- See: Diocese of Wichita
- Appointed: September 13, 1933
- Installed: March 5, 1940
- Term ended: November 19, 1946
- Predecessor: Augustus John Schwertner
- Successor: Mark Kenny Carroll
- Previous posts: Auxiliary Bishop of St. Louis 1933 to 1940

Orders
- Ordination: June 11, 1907 by John Joseph Glennon
- Consecration: November 30, 1934 by John J. Glennon

Personal details
- Born: September 12, 1883 St. Louis, Missouri, US
- Died: November 19, 1946 (aged 63) Wichita, Kansas, US
- Denomination: Roman Catholic
- Parents: John and Anna (née Becker) Winkelmann
- Education: St. Francis Solanus College Kenrick Seminary
- Motto: In omnibus caritas (In all things, love)

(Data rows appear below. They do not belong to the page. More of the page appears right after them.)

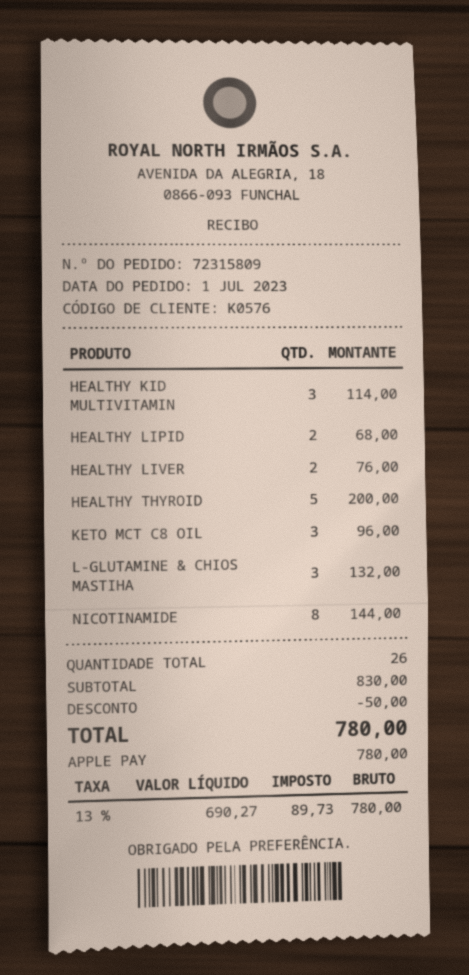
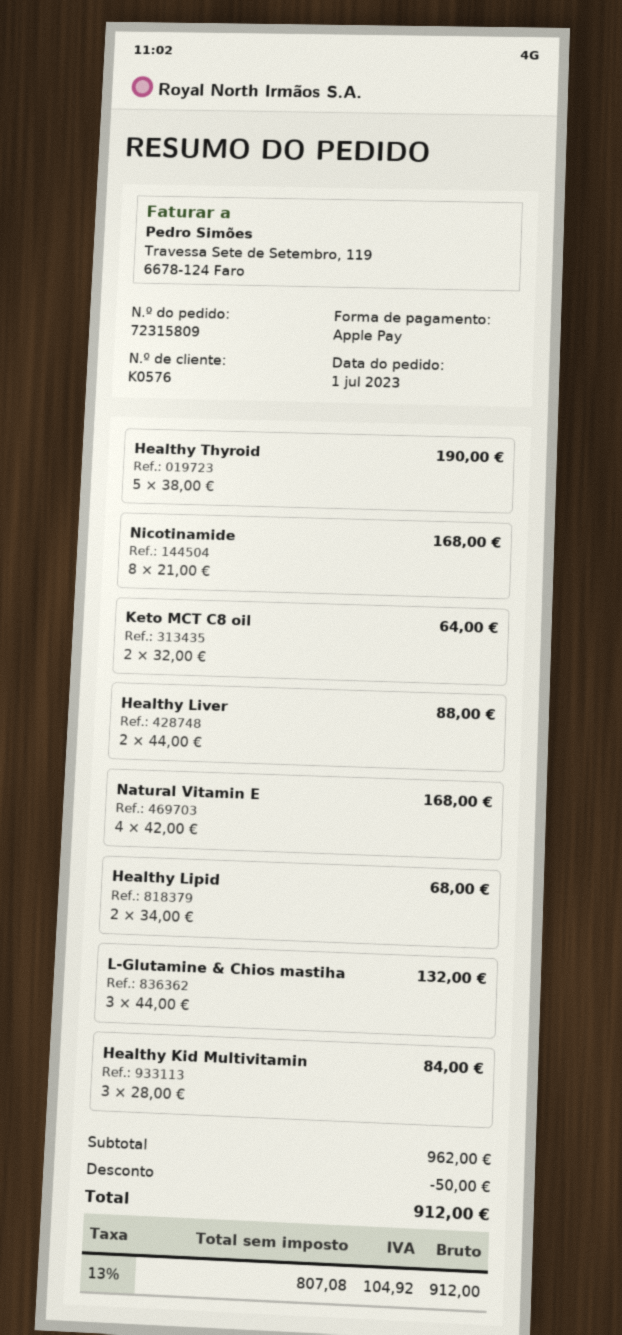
HEALTHY KID MULTIVITAMIN: 3 for 114.00 -> 3 for 84.00
HEALTHY LIVER: 2 for 76.00 -> 2 for 88.00
HEALTHY THYROID: 5 for 200.00 -> 5 for 190.00
KETO MCT C8 OIL: 3 for 96.00 -> 2 for 64.00
NICOTINAMIDE: 8 for 144.00 -> 8 for 168.00
Natural Vitamin E: none -> 4 for 168.00
subtotal: 830.00 -> 962.00
net: 690.27 -> 807.08
tax: 13% = 89.73 -> 13% = 104.92
total: 780.00 -> 912.00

= Christian Herman Winkelmann =

American prelate

Christian Herman Winkelmann (September 12, 1883 - November 19, 1946) was an American prelate of the Roman Catholic Church. He served as bishop of Wichita in Kansas from 1940 to 1946. He previously served as an auxiliary bishop of the Archdiocese of St. Louis in Missouri from 1933 to 1940.

==Biography==

=== Early life ===
Christian Winkelmann was born on September 12, 1883, in St. Louis, Missouri, to John and Anna (née Becker) Winkelmann. He attended St. Francis Solanus College in Quincy, Illinois, then returned to Missouri to enter Kenrick Seminary in St. Louis.

=== Priesthood ===
Winkelmann was ordained to the priesthood in St. Louis by Archbishop John Joseph Glennon for the Archdiocese of St. Louis on June 11, 1907. After his ordination, the archdiocese assigned Winkelmann as curate at St. Peter's Parish in St. Charles, Missouri. In 1922, he was named pastor of Sacred Heart Parish in Rich Fountain, Missouri. Winkelmann served as pastor of St. Francis de Sales Parish in St. Louis from 1929 to 1939.

=== Auxiliary Bishop of St. Louis ===
On September 13, 1933, Winkelmann was appointed the first auxiliary bishop of St. Louis and titular bishop of Sita by Pope Pius XI. He received his episcopal consecration at Saint Louis Cathedral on November 30, 1933, from Glennon, with Bishops Thomas Lillis and Francis Johannes serving as co-consecrators.

=== Bishop of Wichita ===
Following the death of Bishop Augustus Schwertner, Winkelmann was named the third bishop of Wichita by Pope Pius XII on December 27, 1939. He was installed at Wichita on March 5, 1940.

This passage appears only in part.